To make this story real Dickens gives us descriptions that are real to us as he touches are senses. I will have to admitt that I've never seen a ghost with "cash-boxes, keys, padlock, ledgers, and deeds" wrapped around them.But I have known people that have spent their whole lives working at what they do to the point that they ignore the beauty that surrounds them.
Haven't we all at sometime or another had a slight disorder of the stomach. We can relate to Scrooge when he says "you may be an undigested bit of beef etc." So even if we never see a ghost we might relate to what it would feel like by Dickens description.
I think any of us that have listened to radio program like those mentioned here (Inner Sanctum)would agree that the "sprit raised a frightful cry, and shook his chain with such a dismal and appalling note" we too would grab ahold of something and hang on for dear life.

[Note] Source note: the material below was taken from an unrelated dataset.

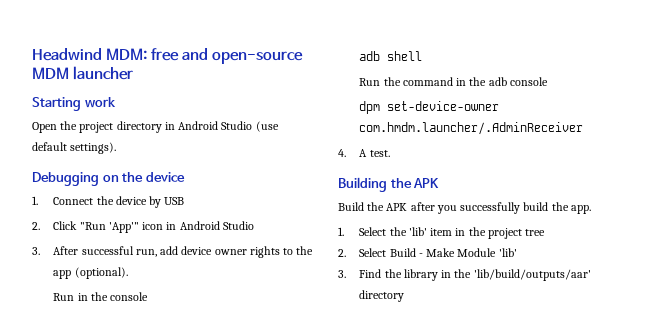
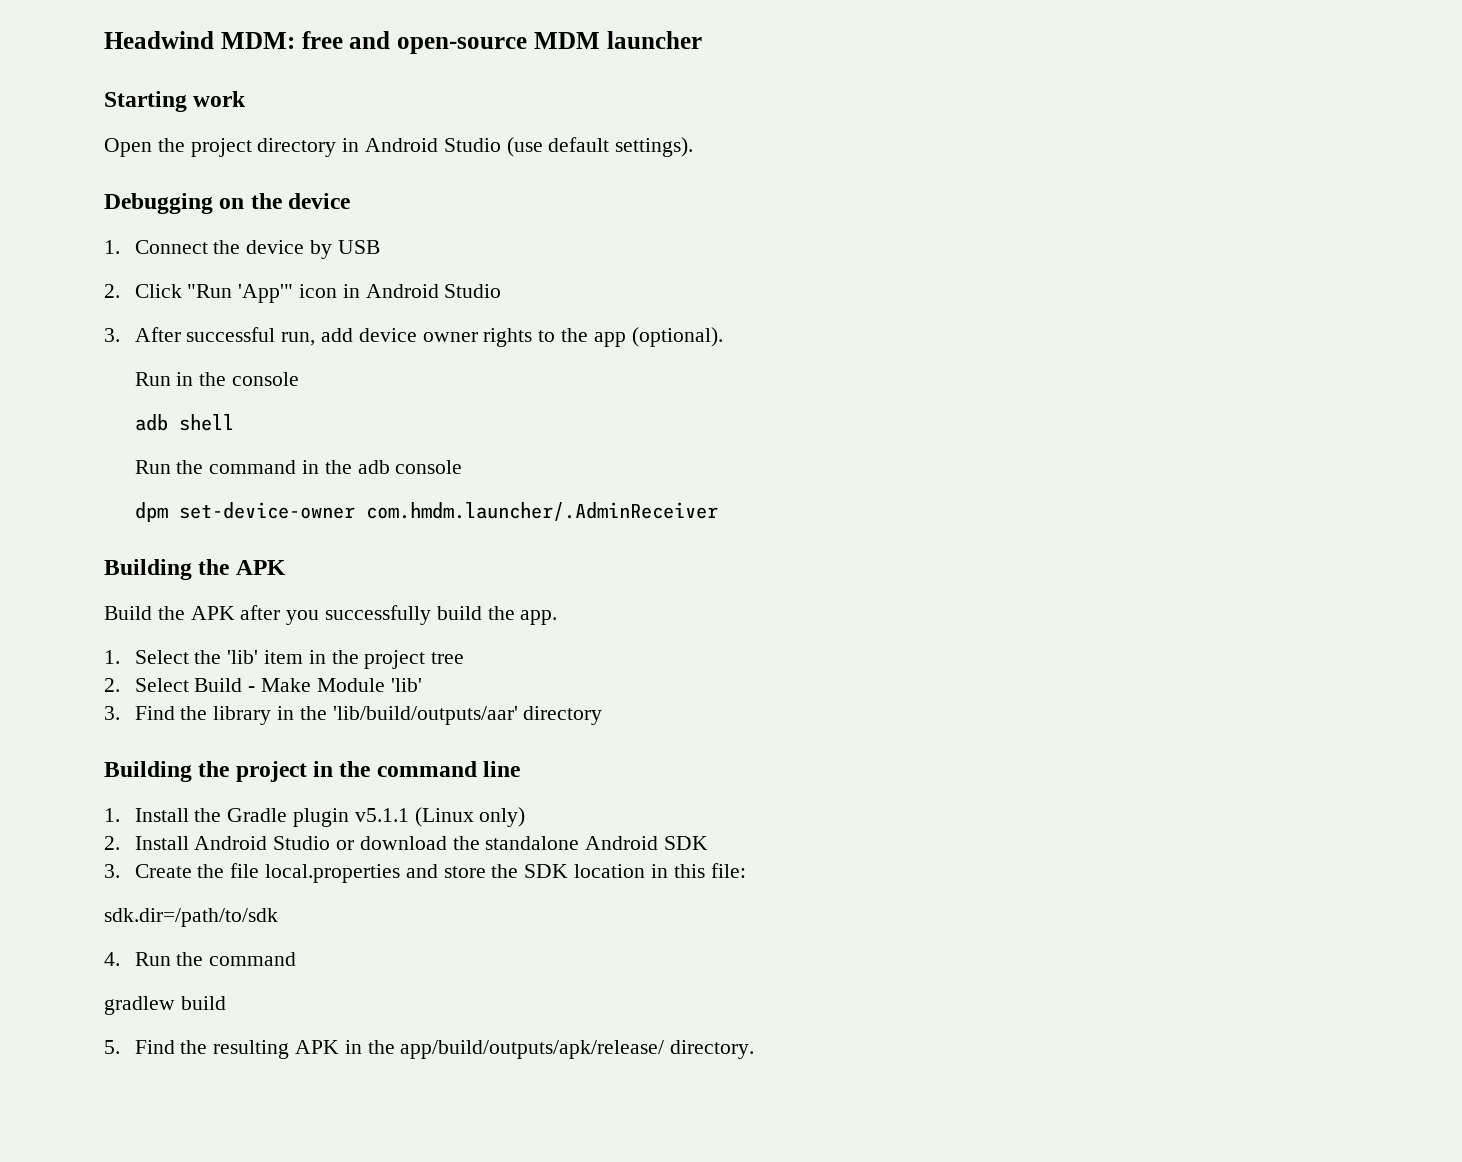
[338,149,390,157] // 4. A test. -> (718, 511) none
(405, 296) none -> [104,761,521,782] [104,807,526,827] [104,836,709,850] [104,863,746,883] [104,908,278,927] [104,952,297,966] [104,996,226,1015] [104,1040,755,1059] // Building the project in the command line // 1. Install the Gradle plugin v5.1.1 (Linux only) // 2. Install Android Studio or download the standalone Android SDK // 3. Create the file local.properties and store the SDK location in this file: // sdk.dir=/path/to/sdk // 4. Run the command // gradlew build // 5. Find the resulting APK in the app/build/outputs/apk/release/ directory.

So once again Dickens through his description gives the reader something to relate to.
Later in the story Scrooge touches the spirits which enable him to be transported from place to place. Now grant you I haven't touched a ghost, but by Dickens description we can get an idea of what it might feel like.
Now what about smell? Does Dickens describe the smells that we can relate to? How about the smell of roast goose?
ALF
December 7, 2004 - 06:50 am
That link to "Jingle Bell Schlock" is one of the funniest "rants" I have ever read. You have made my day and provided me with a true belly-laugh morning. Thank you. ahahah Yep. I definitely need to rip Frosty's face off.
Ginny
December 7, 2004 - 10:31 am
By gum, Anneo is right, but when is she not? They WERE usurers. This old woodcut of what Scrooge saw out of the window is entitled: Ghosts of Departed Usurers. You live and learn!!
This is SO poignant, to me. I have a lot of problems with beggars? I nearly had a heart attack in Cologne, the beggars there are just unbelievable, you can barely bear to watch them. (And Rome is not much better).
In fact, I had heartburn till I saw a nun say no and that helped. Here, according to Marley, this is a fabulous piece of writing, Marley began to step back and back from Scrooge, and in every step "it" took the window raised a little, that gives me goose bumps. Closer and closer and Scrooge began to hear a sound, "incoherent sounds of lamentation and regret; wailings inexpressibly sorrowful and self-accusatory." And the spectre, after listening a moment, joined in the dirge and floated out the window!
WHEW!! I love the descriptions of the ghosts floating around the woman and her child, and "they sought to interfere, for good, in human matters, and had lost the power for ever." And the descriptions!
They all had chains and boxes and some were chained together, ("they might be guilty governments") hahaha what wonderful writing, it's a gift just to read it!
And many were known to Scrooge, one especially, and the night was full of their crying and then...they faded and it became as it was.
THAT is good writing. THAT is writing with a message. I love it!!
Here in our last day of Marley, is there anything at all about this first part you'd like to say? I can't believe how the time flies, tomorrow is the 7th!! We must move on, do you think Scrooge is just the victim of an underdone potato? What does HE think? He locks the doors, he tries to say Humbug and gets as far as "hum..." And goes to sleep in his clothes.
Pretty darn dramatic beginning!
Here are a few odd's n ends to tie up if this thunderstorm will allow me to stay on and get to your wonderful posts, I see so much I hope to say about them!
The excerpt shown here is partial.